■ **Exercise details**:
Copy verbatim the block of lines in the entries below whose first line contains "References…………14" and whose last line contains "following units: Employment". Leave out all other lines.

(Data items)
━━━━━━━━━━━━━━━━━━━━━━━━━━━━━━
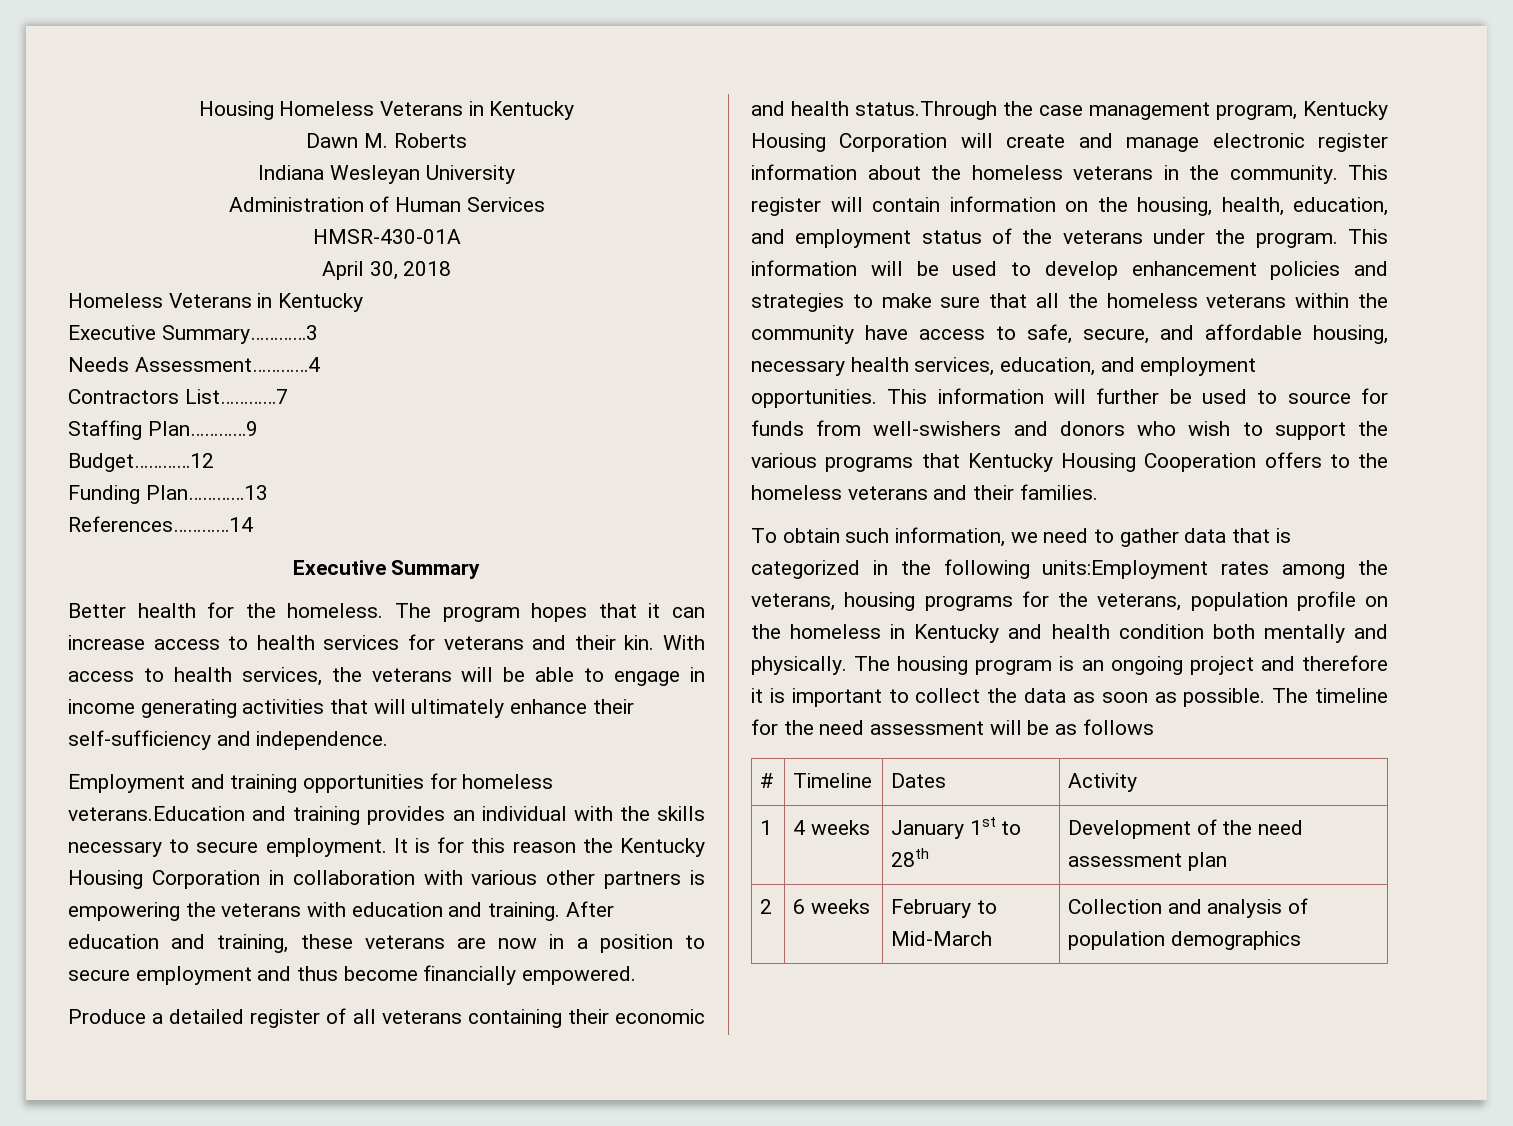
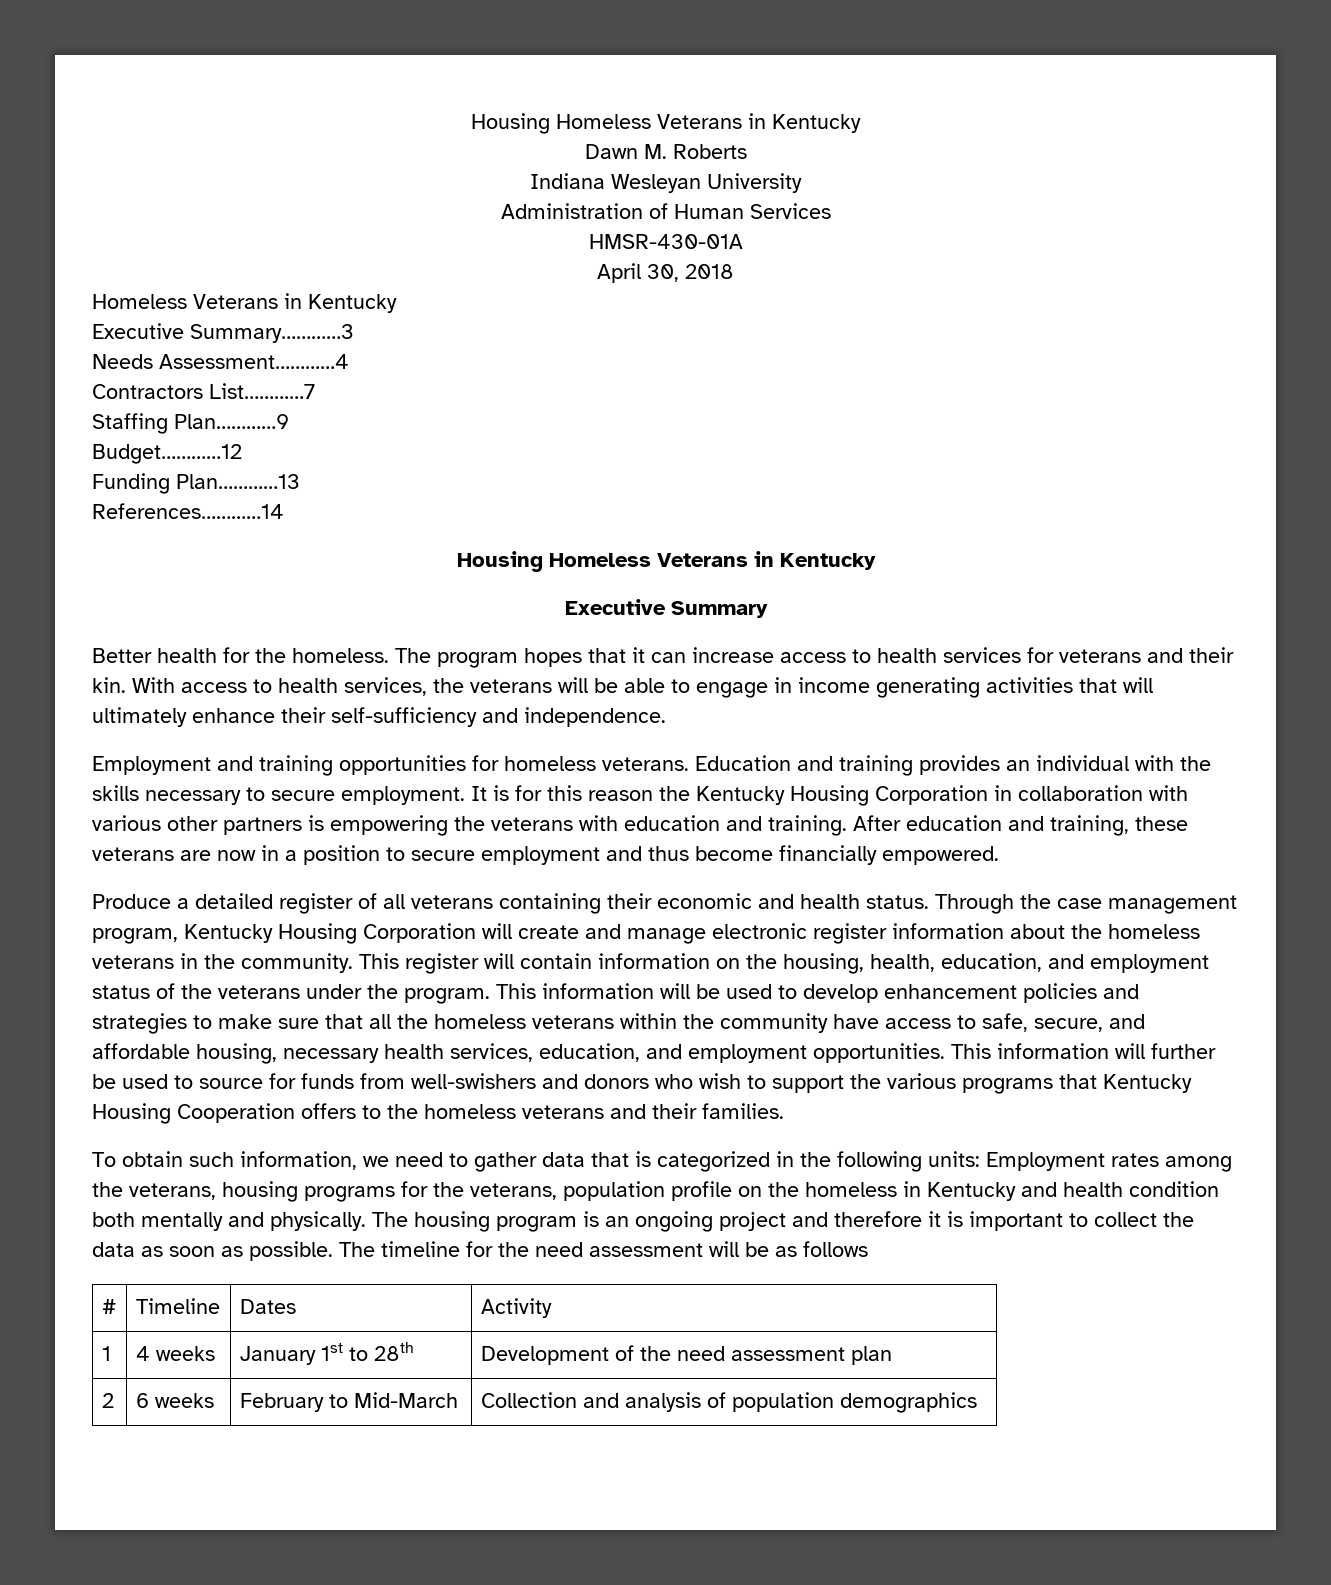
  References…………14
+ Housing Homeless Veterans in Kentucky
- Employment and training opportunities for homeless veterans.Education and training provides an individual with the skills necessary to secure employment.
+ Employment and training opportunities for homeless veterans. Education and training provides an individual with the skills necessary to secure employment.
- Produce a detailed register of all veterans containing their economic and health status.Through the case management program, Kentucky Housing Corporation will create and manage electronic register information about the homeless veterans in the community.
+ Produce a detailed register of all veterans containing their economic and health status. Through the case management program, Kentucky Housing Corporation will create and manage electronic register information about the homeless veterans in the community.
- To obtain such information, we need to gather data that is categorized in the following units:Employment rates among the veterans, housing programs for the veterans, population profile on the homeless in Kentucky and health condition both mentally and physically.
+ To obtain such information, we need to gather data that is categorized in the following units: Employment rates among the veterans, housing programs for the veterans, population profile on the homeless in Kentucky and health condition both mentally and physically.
━━━━━━━━━━━━━━━━━━━━━━━━━━━━━━
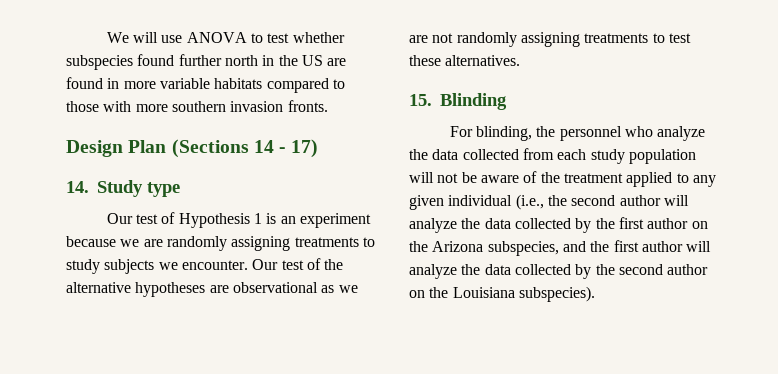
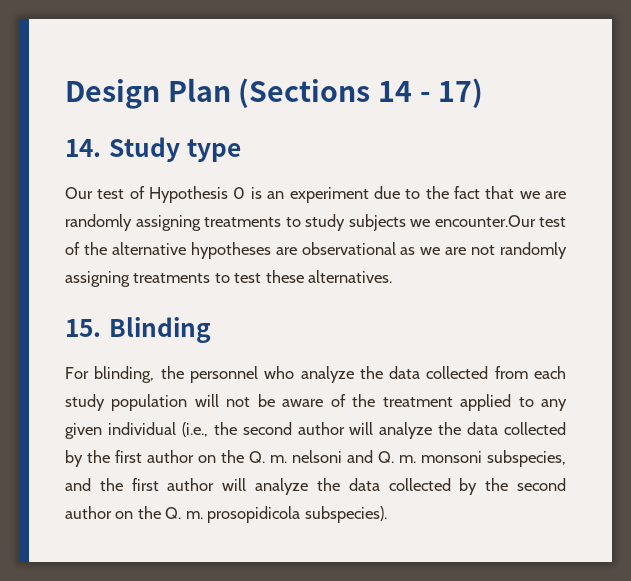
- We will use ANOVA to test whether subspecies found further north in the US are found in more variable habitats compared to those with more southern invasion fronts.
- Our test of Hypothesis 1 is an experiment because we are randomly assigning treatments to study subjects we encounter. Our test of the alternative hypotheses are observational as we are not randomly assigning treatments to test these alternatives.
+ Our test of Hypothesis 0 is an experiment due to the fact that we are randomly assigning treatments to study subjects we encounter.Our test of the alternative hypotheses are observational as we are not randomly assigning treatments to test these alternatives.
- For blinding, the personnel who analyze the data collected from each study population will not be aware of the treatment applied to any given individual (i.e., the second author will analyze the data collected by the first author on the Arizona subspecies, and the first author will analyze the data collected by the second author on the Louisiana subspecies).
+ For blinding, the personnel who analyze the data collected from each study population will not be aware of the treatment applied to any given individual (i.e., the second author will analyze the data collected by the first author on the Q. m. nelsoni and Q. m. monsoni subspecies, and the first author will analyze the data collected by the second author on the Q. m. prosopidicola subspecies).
━━━━━━━━━━━━━━━━━━━━━━━━━━━━━━
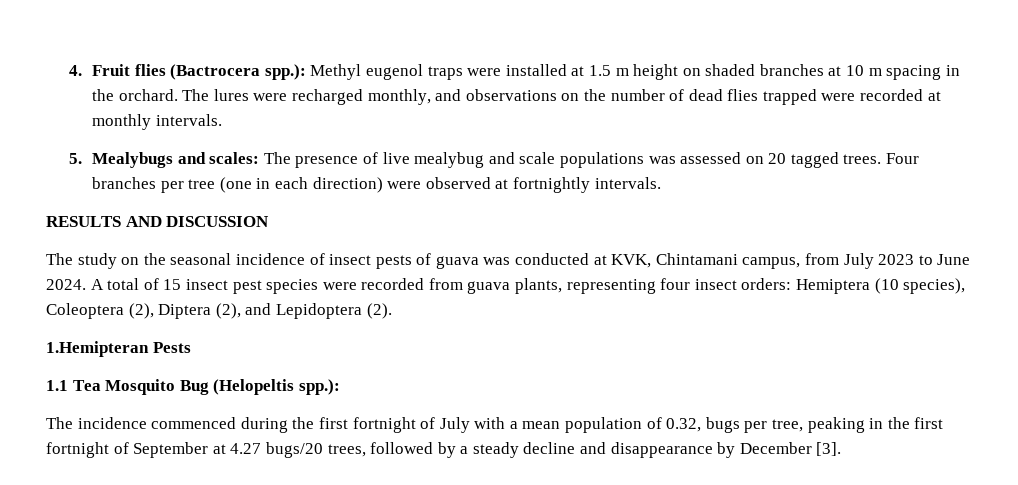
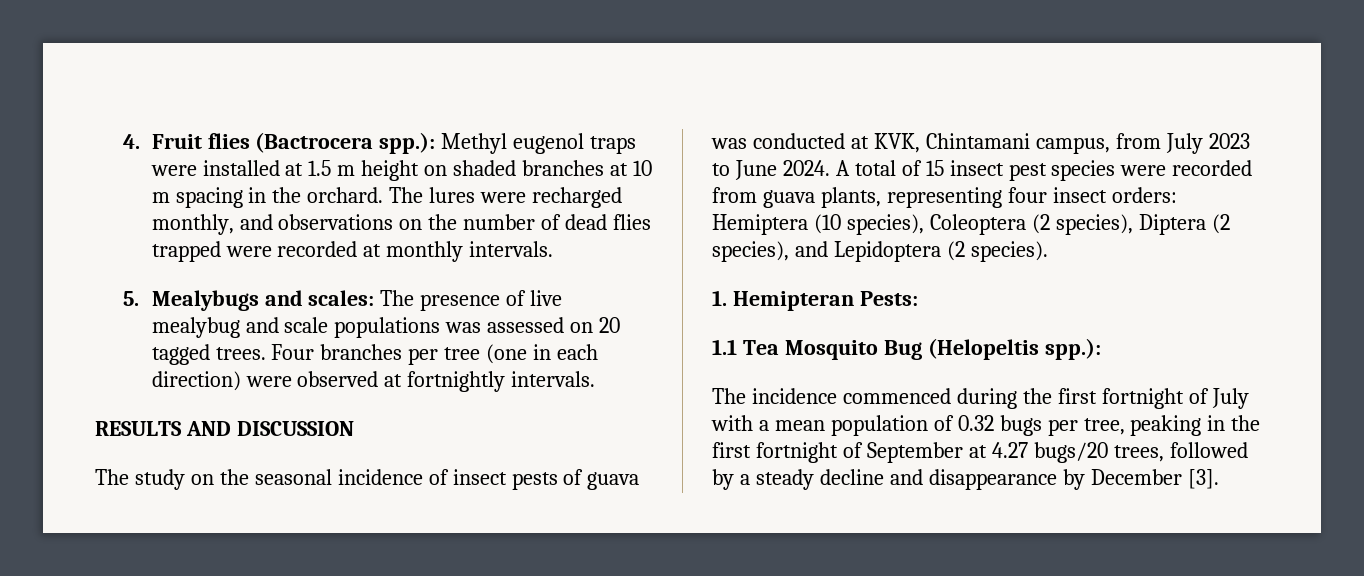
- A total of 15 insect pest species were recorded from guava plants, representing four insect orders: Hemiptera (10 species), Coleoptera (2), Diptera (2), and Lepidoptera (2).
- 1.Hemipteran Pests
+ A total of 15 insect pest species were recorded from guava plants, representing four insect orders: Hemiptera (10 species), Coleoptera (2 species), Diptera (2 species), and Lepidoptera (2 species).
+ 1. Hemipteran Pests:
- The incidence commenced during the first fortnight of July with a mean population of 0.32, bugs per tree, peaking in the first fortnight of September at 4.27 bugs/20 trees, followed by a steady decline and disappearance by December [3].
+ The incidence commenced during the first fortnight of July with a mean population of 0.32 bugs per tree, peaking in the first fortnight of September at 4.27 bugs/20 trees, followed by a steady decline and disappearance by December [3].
━━━━━━━━━━━━━━━━━━━━━━━━━━━━━━
■ **Solved exercise**:
  References…………14
+ Housing Homeless Veterans in Kentucky
- Employment and training opportunities for homeless veterans.Education and training provides an individual with the skills necessary to secure employment.
+ Employment and training opportunities for homeless veterans. Education and training provides an individual with the skills necessary to secure employment.
- Produce a detailed register of all veterans containing their economic and health status.Through the case management program, Kentucky Housing Corporation will create and manage electronic register information about the homeless veterans in the community.
+ Produce a detailed register of all veterans containing their economic and health status. Through the case management program, Kentucky Housing Corporation will create and manage electronic register information about the homeless veterans in the community.
- To obtain such information, we need to gather data that is categorized in the following units:Employment rates among the veterans, housing programs for the veterans, population profile on the homeless in Kentucky and health condition both mentally and physically.
+ To obtain such information, we need to gather data that is categorized in the following units: Employment rates among the veterans, housing programs for the veterans, population profile on the homeless in Kentucky and health condition both mentally and physically.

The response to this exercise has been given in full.